Court of Appeals of Ohio
Nov 23, 1948
87 N.E.2d 374 (Ohio Ct. App. 1948)

Summary

In Cox, the husband/elector remained in Ohio while, due to a housing shortage, his family was compelled to move to Indiana.

Summary of this case from Eaton v. Erie Cty. Bd. of Elections

Opinion

No. 666

Decided November 23, 1948.

Village marshal — Qualifications — Rules for determining residence — Section 4785-31, General Code — Statutory construction — Husband living apart from wife — Residence, for voting, at place of actual residence.

1. The phrase, "separated and live apart," as used in Section 4785-31 d, General Code, must be given a broad, practical interpretation in order to effectuate the purpose of the law.

2. Under the provisions of Section 4785-31, General Code, where the husband actually lives separate and apart from his wife, although such separation is not due to marital difficulties, the husband may acquire at the place of such actual dwelling a residence for voting purposes.

APPEAL: Court of Appeals for Darke county.

Mr. Richard H. LeFevre, for appellants.

Messrs. Goubeaux Goubeaux, for appellees.


This is an appeal on questions of law from a judgment of the Common Pleas Court of Darke county. The plaintiffs, as taxpayers of Union City, Ohio, brought this action against the village of Union City, Darke county, Ohio, its clerk and treasurer, and also Charles Maloon, to enjoin the village from paying compensation to Charles Maloon for his services as village marshal. Upon hearing the court entered judgment for the defendants.

Assigned as error is that the judgment is contrary to law and is not sustained by sufficient evidence or any evidence. The only issue for determination is whether Charles Maloon was a qualified elector of Union City, Ohio, and eligible for appointment as village marshal on June 7, 1948, the date of his appointment.

The marshal of a village must be an elector thereof. Section 4384, General Code. The qualifications of electors are found in Sections 4785-29 to 4785-33 a, inclusive, General Code. The residence qualifications of electors are found in Section 4785-30 which, in part, provides:

"No person shall be permitted to vote at any election unless he shall have been a resident of the state one year, of the county forty days and of the voting precinct forty days next preceding the election at which he offers to vote * * *."

Was Maloon a resident of the precinct 40 days or more preceding the date of his appointment?

There is no dispute as to the pertinent facts.
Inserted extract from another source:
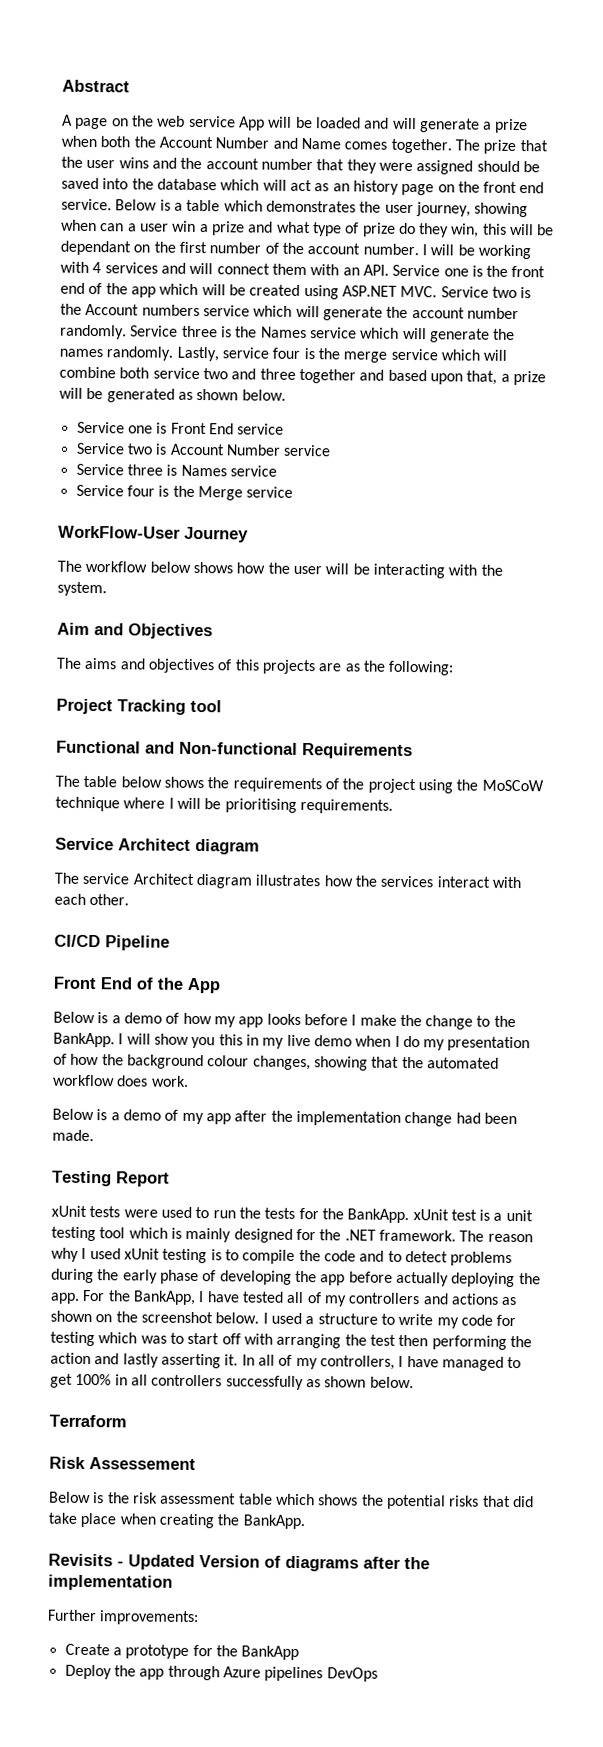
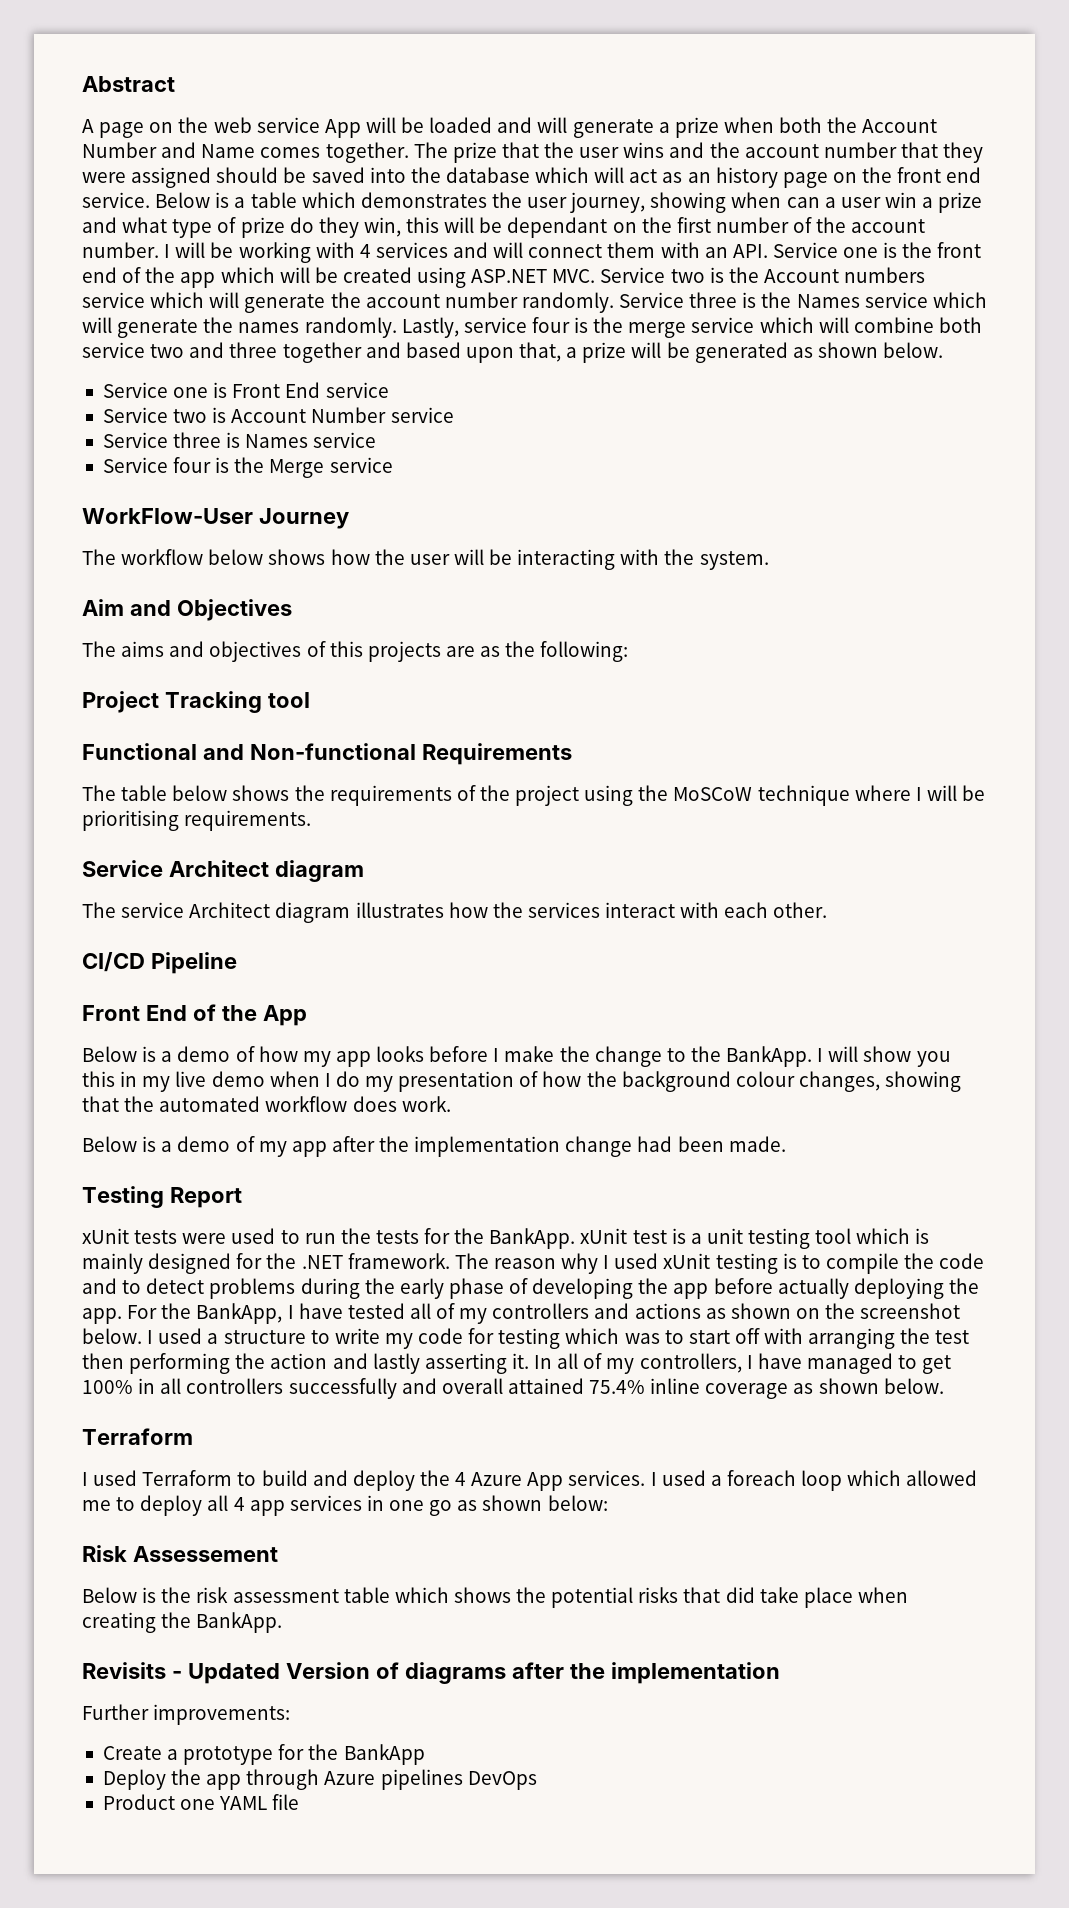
[305,1376,414,1389] [49,1414,127,1428] as shown below. // Terraform -> [401,1378,944,1399] [82,1428,193,1445] [82,1470,978,1491] [82,1495,608,1516] and overall attained 75.4% inline coverage as shown below. // Terraform // I used Terraform to build and deploy the 4 Azure App services. I used a foreach loop which allowed me to deploy all 4 app services in one go as shown below:
(378, 1674) none -> [102,1794,300,1810] // Product one YAML file

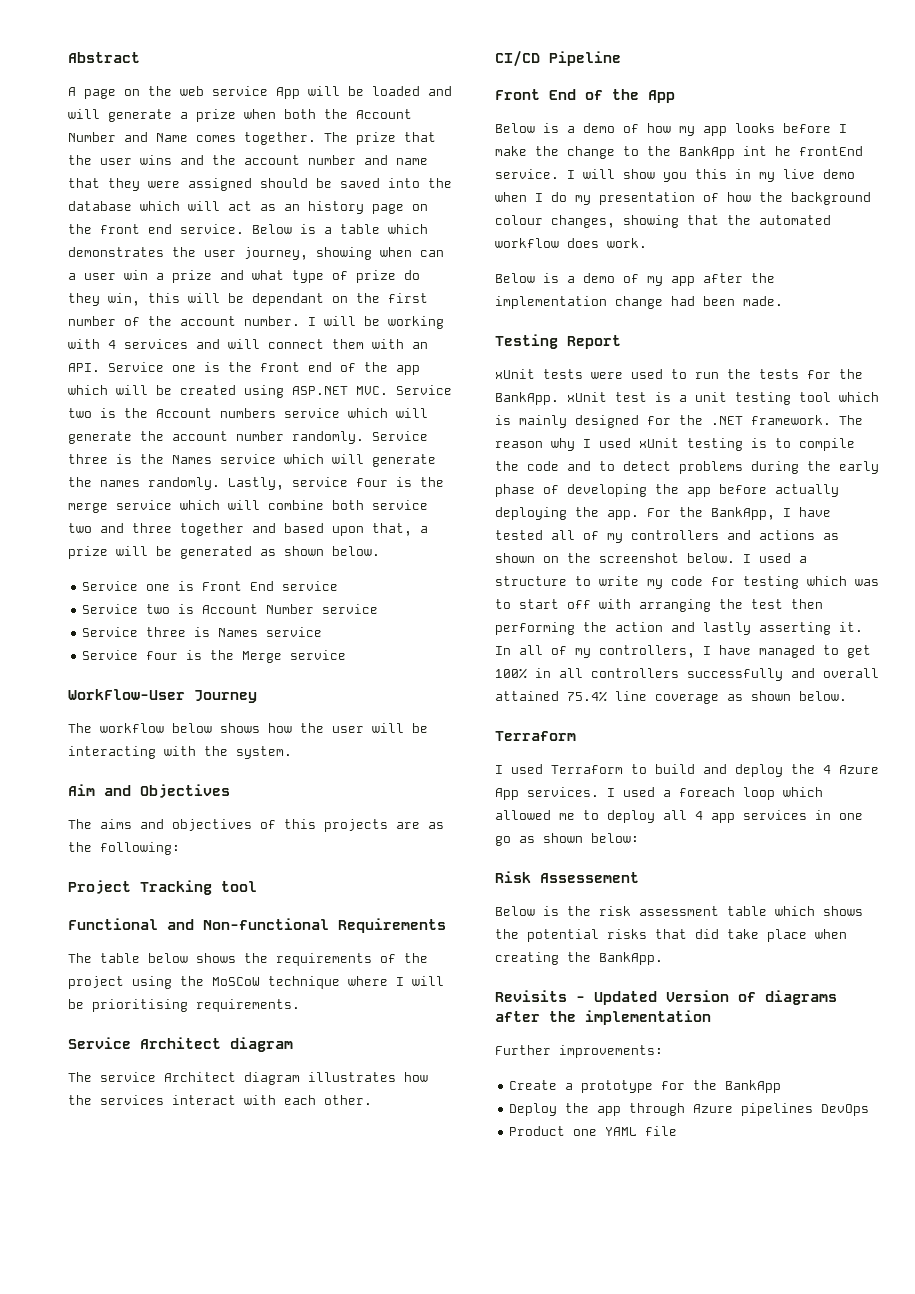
(897, 150) none -> [364,155,428,165] and name
[726,1046,813,1067] BankApp. -> [679,146,863,159] [495,169,559,179] BankApp int he frontEnd service.
[650,1378,701,1394] inline -> [615,691,647,701] line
The record shows that Charles Maloon was an elector of Jackson township, Darke county, Ohio, prior to April 26, 1948; that on April 26, 1948, he moved to his son's residence in Union City, Ohio, taking with him his clothing and some bedding; and that on April 29, 1948, his wife and three children moved to Union City, Indiana, taking the family household goods and occupying a residence property owned by Maloon and his wife. Maloon testified that he intended to make Union City, Ohio, his permanent residence and that his family were compelled to move into their own property in Union City, Indiana, because of the housing shortage. Maloon testified that his family will move into Union City, Ohio, as soon as a residence is available. Maloon had owned property both in Ohio and Indiana but had never lived in Indiana. He lived 54 years in Union City, Ohio, with the exception of a few years when he lived on a farm in Jackson township, Darke county, near Union City, Ohio.

At the time he changed his residence, Maloon was a candidate for sheriff of Darke county. After his defeat in the May primary election, Maloon continued to live with his son because he was a special policeman in Union City, Ohio, and, also, because of the future prospect of his appointment as marshal upon the resignation of his son. Upon the resignation of his son as marshal, Maloon was appointed marshal of Union City, Ohio, on June 7, 1948.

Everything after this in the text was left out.